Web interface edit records
══════════

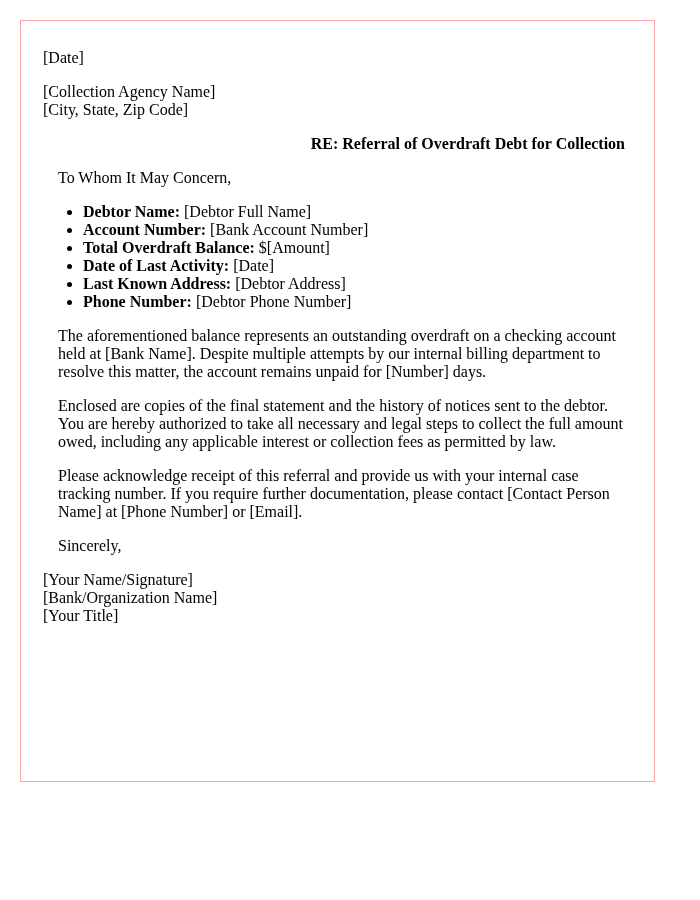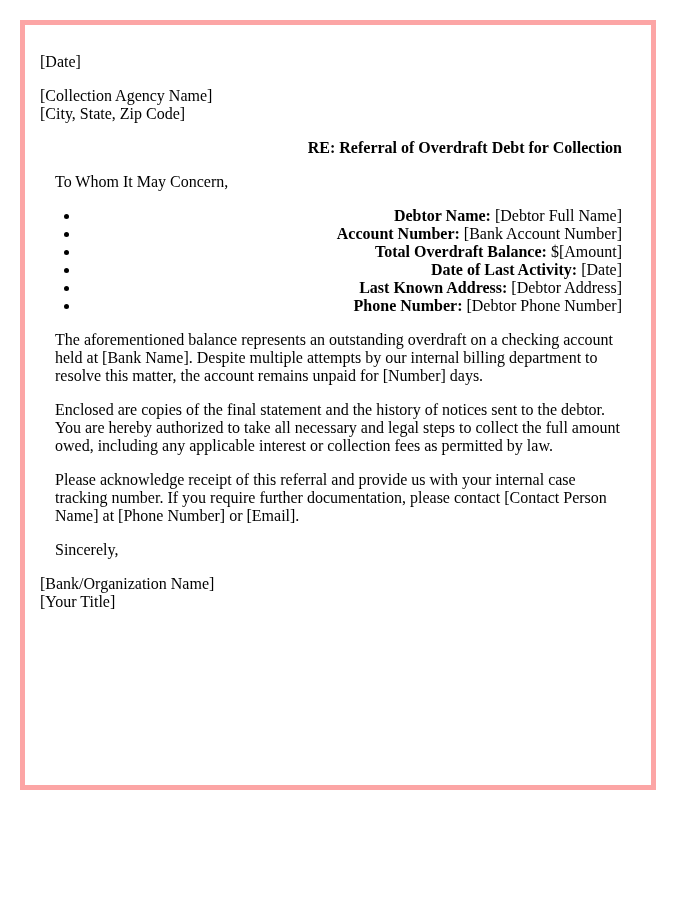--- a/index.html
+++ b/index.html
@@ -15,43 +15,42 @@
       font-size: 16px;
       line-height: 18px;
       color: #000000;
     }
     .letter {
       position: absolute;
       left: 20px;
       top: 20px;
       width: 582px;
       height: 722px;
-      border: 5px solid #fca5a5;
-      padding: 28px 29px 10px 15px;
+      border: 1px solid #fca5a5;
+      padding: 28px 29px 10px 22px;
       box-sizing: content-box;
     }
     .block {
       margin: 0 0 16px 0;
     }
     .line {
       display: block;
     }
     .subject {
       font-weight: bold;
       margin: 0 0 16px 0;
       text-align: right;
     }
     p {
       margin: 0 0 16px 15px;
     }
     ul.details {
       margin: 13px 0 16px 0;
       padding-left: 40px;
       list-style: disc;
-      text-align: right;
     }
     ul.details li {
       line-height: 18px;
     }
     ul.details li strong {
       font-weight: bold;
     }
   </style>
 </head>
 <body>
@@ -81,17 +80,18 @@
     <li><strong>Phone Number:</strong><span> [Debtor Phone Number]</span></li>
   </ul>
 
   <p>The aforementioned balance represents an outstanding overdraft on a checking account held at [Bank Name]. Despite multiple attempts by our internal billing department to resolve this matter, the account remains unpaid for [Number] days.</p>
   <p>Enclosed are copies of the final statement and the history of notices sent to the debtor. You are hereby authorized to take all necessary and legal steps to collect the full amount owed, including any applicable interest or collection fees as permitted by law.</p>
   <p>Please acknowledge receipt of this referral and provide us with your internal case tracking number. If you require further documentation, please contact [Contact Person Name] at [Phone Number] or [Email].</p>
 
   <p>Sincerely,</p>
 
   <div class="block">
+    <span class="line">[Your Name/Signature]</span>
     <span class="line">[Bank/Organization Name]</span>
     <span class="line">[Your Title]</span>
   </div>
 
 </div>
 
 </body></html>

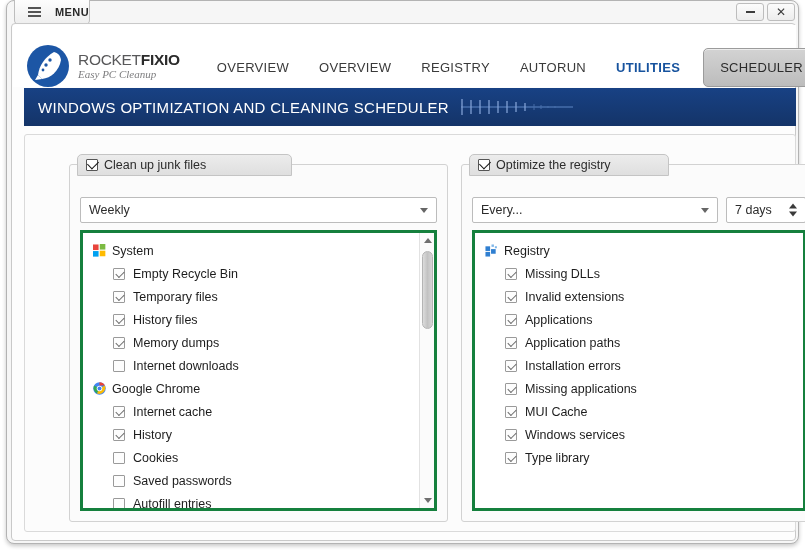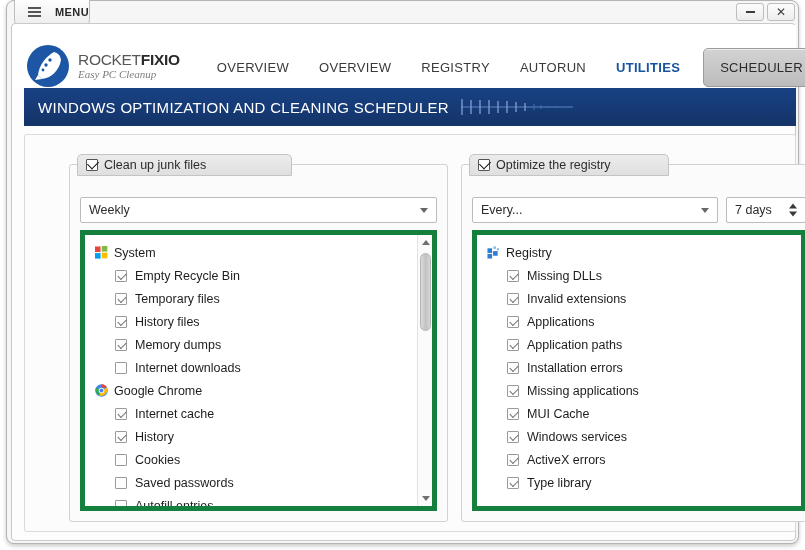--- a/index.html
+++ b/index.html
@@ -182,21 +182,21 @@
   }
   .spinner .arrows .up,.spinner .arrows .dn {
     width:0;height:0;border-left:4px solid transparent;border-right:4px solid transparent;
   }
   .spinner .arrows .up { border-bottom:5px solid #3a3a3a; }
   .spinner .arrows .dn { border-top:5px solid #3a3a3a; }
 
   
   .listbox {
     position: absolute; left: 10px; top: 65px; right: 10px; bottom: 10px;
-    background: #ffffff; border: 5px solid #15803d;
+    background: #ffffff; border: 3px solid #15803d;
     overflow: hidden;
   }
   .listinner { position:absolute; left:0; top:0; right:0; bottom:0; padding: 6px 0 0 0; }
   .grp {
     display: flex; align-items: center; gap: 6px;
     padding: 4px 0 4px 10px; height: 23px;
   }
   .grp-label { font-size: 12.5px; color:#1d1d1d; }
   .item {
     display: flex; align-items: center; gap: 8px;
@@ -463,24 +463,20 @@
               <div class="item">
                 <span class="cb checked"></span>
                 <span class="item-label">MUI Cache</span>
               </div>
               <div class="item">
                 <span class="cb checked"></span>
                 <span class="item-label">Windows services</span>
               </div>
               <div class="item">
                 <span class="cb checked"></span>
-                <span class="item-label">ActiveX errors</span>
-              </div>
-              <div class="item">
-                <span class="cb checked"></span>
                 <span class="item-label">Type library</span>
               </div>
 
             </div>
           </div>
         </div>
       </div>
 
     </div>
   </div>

══════════

● **PROMPT**:
Keep every word of the records exact as you write them out, but drop the pictures.

● **FINAL ANSWER**:
--- a/index.html
+++ b/index.html
@@ -15,43 +15,42 @@
       font-size: 16px;
       line-height: 18px;
       color: #000000;
     }
     .letter {
       position: absolute;
       left: 20px;
       top: 20px;
       width: 582px;
       height: 722px;
-      border: 5px solid #fca5a5;
-      padding: 28px 29px 10px 15px;
+      border: 1px solid #fca5a5;
+      padding: 28px 29px 10px 22px;
       box-sizing: content-box;
     }
     .block {
       margin: 0 0 16px 0;
     }
     .line {
       display: block;
     }
     .subject {
       font-weight: bold;
       margin: 0 0 16px 0;
       text-align: right;
     }
     p {
       margin: 0 0 16px 15px;
     }
     ul.details {
       margin: 13px 0 16px 0;
       padding-left: 40px;
       list-style: disc;
-      text-align: right;
     }
     ul.details li {
       line-height: 18px;
     }
     ul.details li strong {
       font-weight: bold;
     }
   </style>
 </head>
 <body>
@@ -81,17 +80,18 @@
     <li><strong>Phone Number:</strong><span> [Debtor Phone Number]</span></li>
   </ul>
 
   <p>The aforementioned balance represents an outstanding overdraft on a checking account held at [Bank Name]. Despite multiple attempts by our internal billing department to resolve this matter, the account remains unpaid for [Number] days.</p>
   <p>Enclosed are copies of the final statement and the history of notices sent to the debtor. You are hereby authorized to take all necessary and legal steps to collect the full amount owed, including any applicable interest or collection fees as permitted by law.</p>
   <p>Please acknowledge receipt of this referral and provide us with your internal case tracking number. If you require further documentation, please contact [Contact Person Name] at [Phone Number] or [Email].</p>
 
   <p>Sincerely,</p>
 
   <div class="block">
+    <span class="line">[Your Name/Signature]</span>
     <span class="line">[Bank/Organization Name]</span>
     <span class="line">[Your Title]</span>
   </div>
 
 </div>
 
 </body></html>

--- a/index.html
+++ b/index.html
@@ -182,21 +182,21 @@
   }
   .spinner .arrows .up,.spinner .arrows .dn {
     width:0;height:0;border-left:4px solid transparent;border-right:4px solid transparent;
   }
   .spinner .arrows .up { border-bottom:5px solid #3a3a3a; }
   .spinner .arrows .dn { border-top:5px solid #3a3a3a; }
 
   
   .listbox {
     position: absolute; left: 10px; top: 65px; right: 10px; bottom: 10px;
-    background: #ffffff; border: 5px solid #15803d;
+    background: #ffffff; border: 3px solid #15803d;
     overflow: hidden;
   }
   .listinner { position:absolute; left:0; top:0; right:0; bottom:0; padding: 6px 0 0 0; }
   .grp {
     display: flex; align-items: center; gap: 6px;
     padding: 4px 0 4px 10px; height: 23px;
   }
   .grp-label { font-size: 12.5px; color:#1d1d1d; }
   .item {
     display: flex; align-items: center; gap: 8px;
@@ -463,24 +463,20 @@
               <div class="item">
                 <span class="cb checked"></span>
                 <span class="item-label">MUI Cache</span>
               </div>
               <div class="item">
                 <span class="cb checked"></span>
                 <span class="item-label">Windows services</span>
               </div>
               <div class="item">
                 <span class="cb checked"></span>
-                <span class="item-label">ActiveX errors</span>
-              </div>
-              <div class="item">
-                <span class="cb checked"></span>
                 <span class="item-label">Type library</span>
               </div>
 
             </div>
           </div>
         </div>
       </div>
 
     </div>
   </div>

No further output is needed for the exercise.